What is happening down there in Florida?
While watching this incident on the tube a few hours ago, I remember thinking that, had I acted in this manner some thirty-nine years ago, I wouldn’t have been able to sit down for a week. (Remember that threat?)
The videotaped altercation with a 5-year-old girl who was hauled off in handcuffs following an extended tantrum at her St. Petersburg, Fla., school has led to questions about whether the police overreacted.[SNIP]When the little girl was handcuffed, she understandably began screaming and struggling with the officers. However, that last statement obviously suggests that the mother and the police have been called about this kid before.The footage starts in [teacher Christina] Ottersbach's classroom, where assistant principal Nicole Dibenedetto and teacher Patti Tsaousis were trying to calm the girl down and get her to clean up a mess that she had made.
Ottersbach is not in the room, having pulled her other students out of the classroom because of the girl's unseen outburst, leaving just the three.
"This is your mess to clean up. We need you to stop. You may not do this," Dibenedetto patiently but firmly told the girl, who stubbornly refused.
Eventually, the girl did start cleaning up the mess, but then she refused to leave the room. Only when Dibenedetto and Tsaousis asked her to make a choice before they counted to five did she finally leave with them.
Things evidently did not improve after that, however. The tape cuts to Dibenedetto's office, which has been trashed, apparently by the girl. She is seen ripping papers off the wall and refusing Dibenedetto's requests that she stay seated in a chair.
The girl even becomes violent at that point, taking numerous swings at Dibenedetto, who only puts her hands up to block the girl's punches.
The only other time the assistant principal touches the girl is when the child twice climbs onto a table, and the woman lifts her off and puts her back on the floor, on her feet.
Shortly after that, voices are heard saying that police have arrived. The girl sits down in the chair and remains there as three uniformed St. Petersburg police officers walk in.
"Do you remember me?" one of them asks the girl. "I'm the one who told your mom I'd put handcuffs on you."
(Was this a special education class? To my unlearned eye, this little girl is in need of special ed., in need of medication or both. Most normal five-year-olds don’t hit at the teacher and yell ‘no’ when the teacher asks her to clean up her own mess. This five-year-old sounded and acted like a toddler.)
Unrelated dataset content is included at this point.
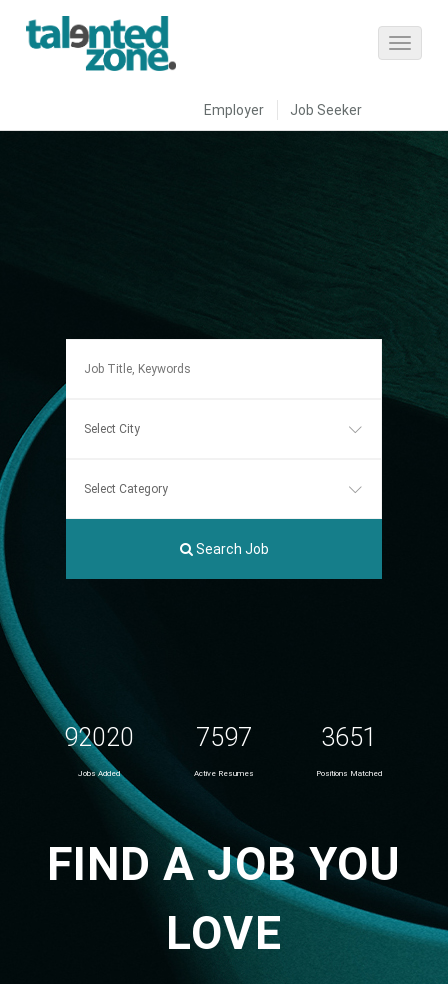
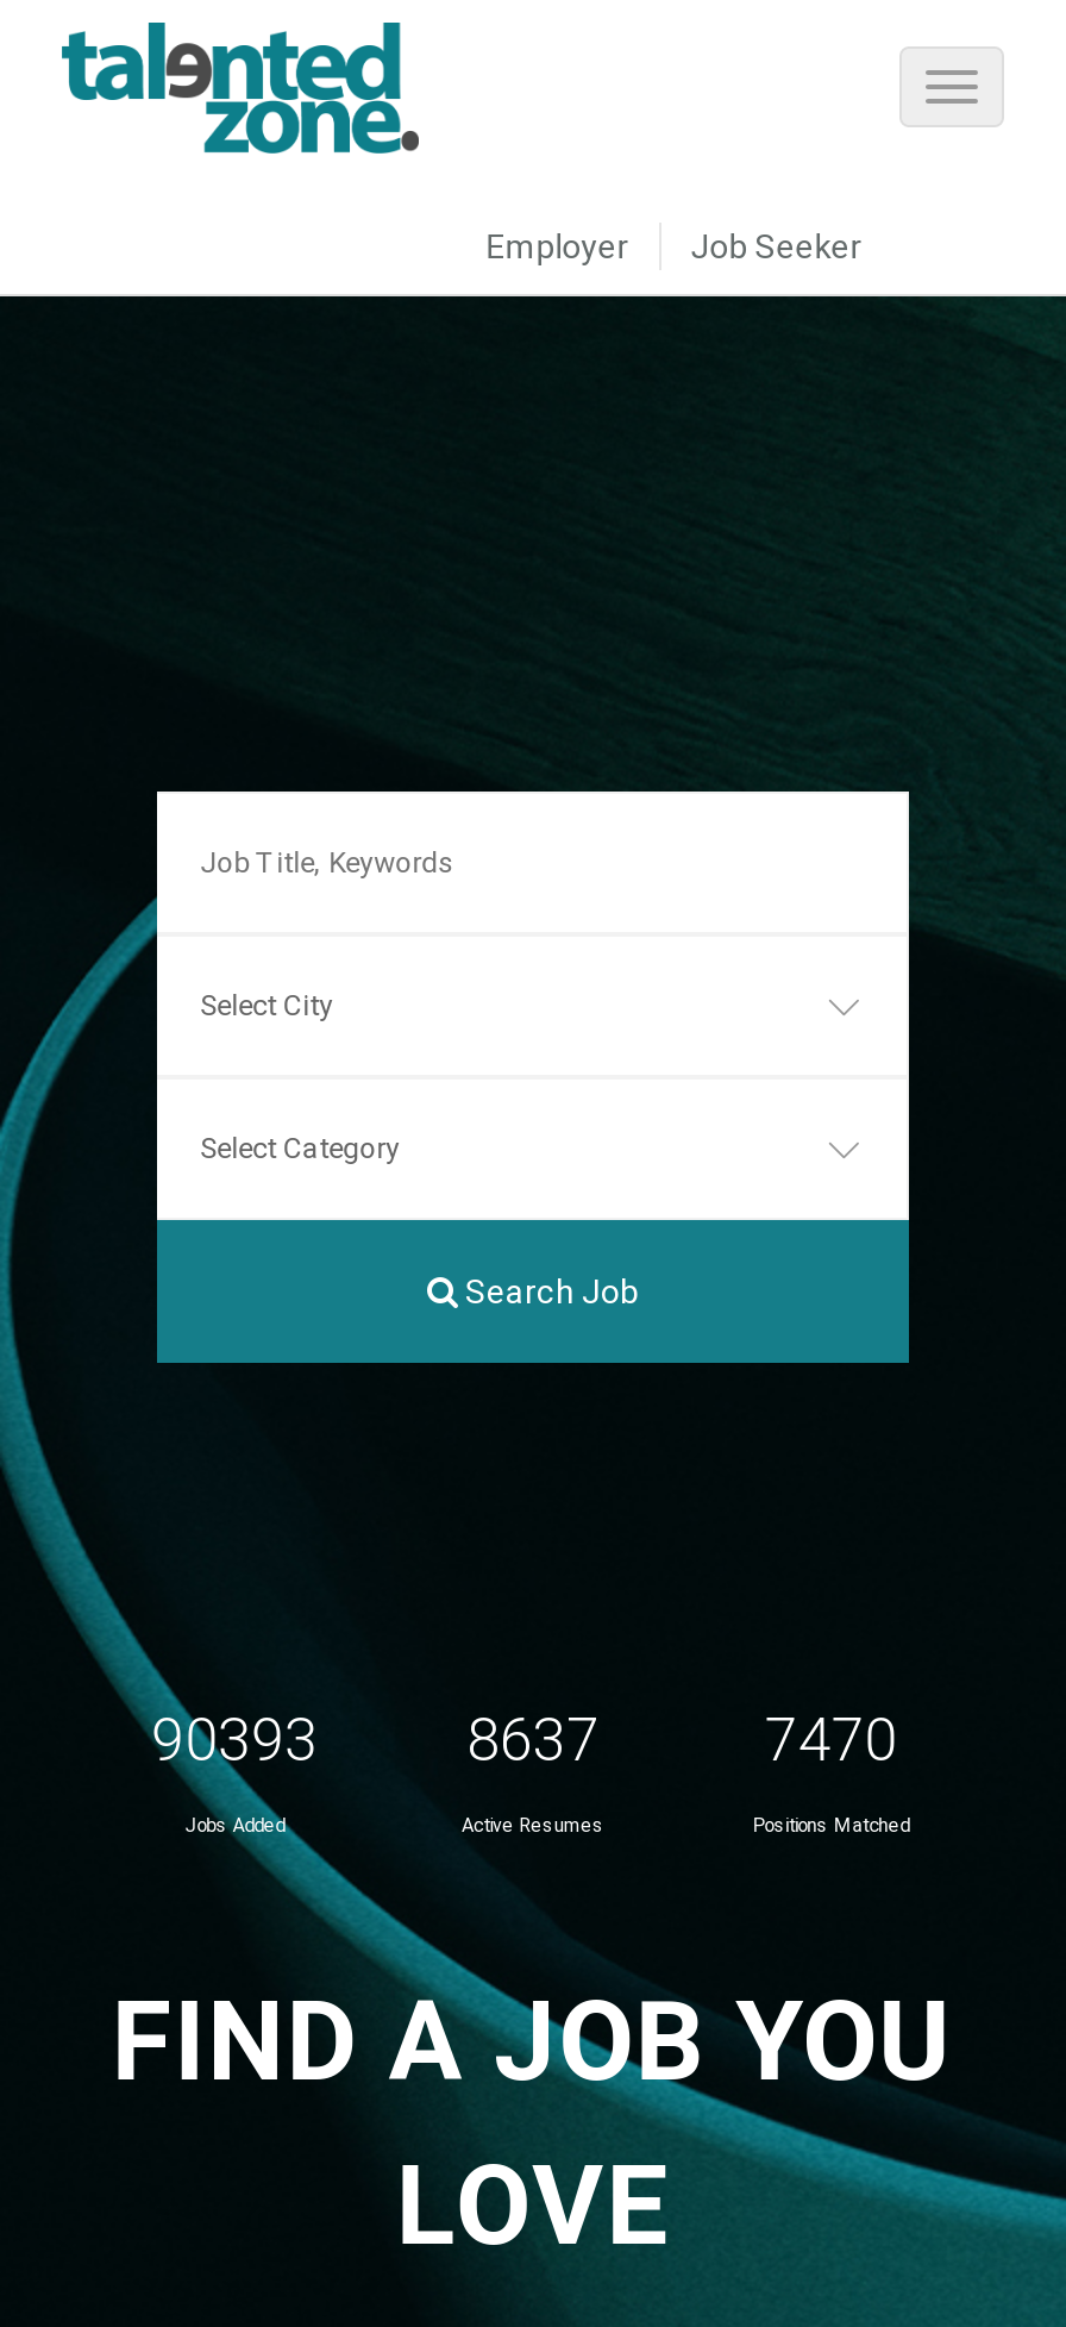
[64,723,134,752] 92020 -> [152,1706,318,1775] 90393
[196,723,252,752] 7597 -> [466,1706,600,1775] 8637
[321,723,377,752] 3651 -> [764,1706,898,1775] 7470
One thing I find interesting is this next statement by the girl’s family attorney, John Trevena:
"I'm concerned that the educators shadowed and hovered around the young girl," he said. "It certainly gives credence to the argument that they may have been provoking her to act out more. To me, it didn't look like a de-escalation. It looked like an escalation, an attempt to get her to act out more. I just don't understand why they didn't distance themselves back further and allow things to cool off."Attorneys. I suppose if the educators had backed off and let the girl injure herself, that it would have been just peachy keen and he would have never sued the school for negligence.
Yes, handcuffing a five-year-old is going overboard. But if that is certainly out of the question, what should the teacher do if the parent doesn't show up right away? They can’t spank the kids the way they could and did when I was a wee one. According to the attorney, the teachers can’t even “hover.” All of a sudden a kid is guaranteed her “space” when she disrupts the classroom so much that all of the other students have to be evacuated. Meanwhile, no one is learning.
And, as is evitable in stories like these, I find no mention of this little girl’s father.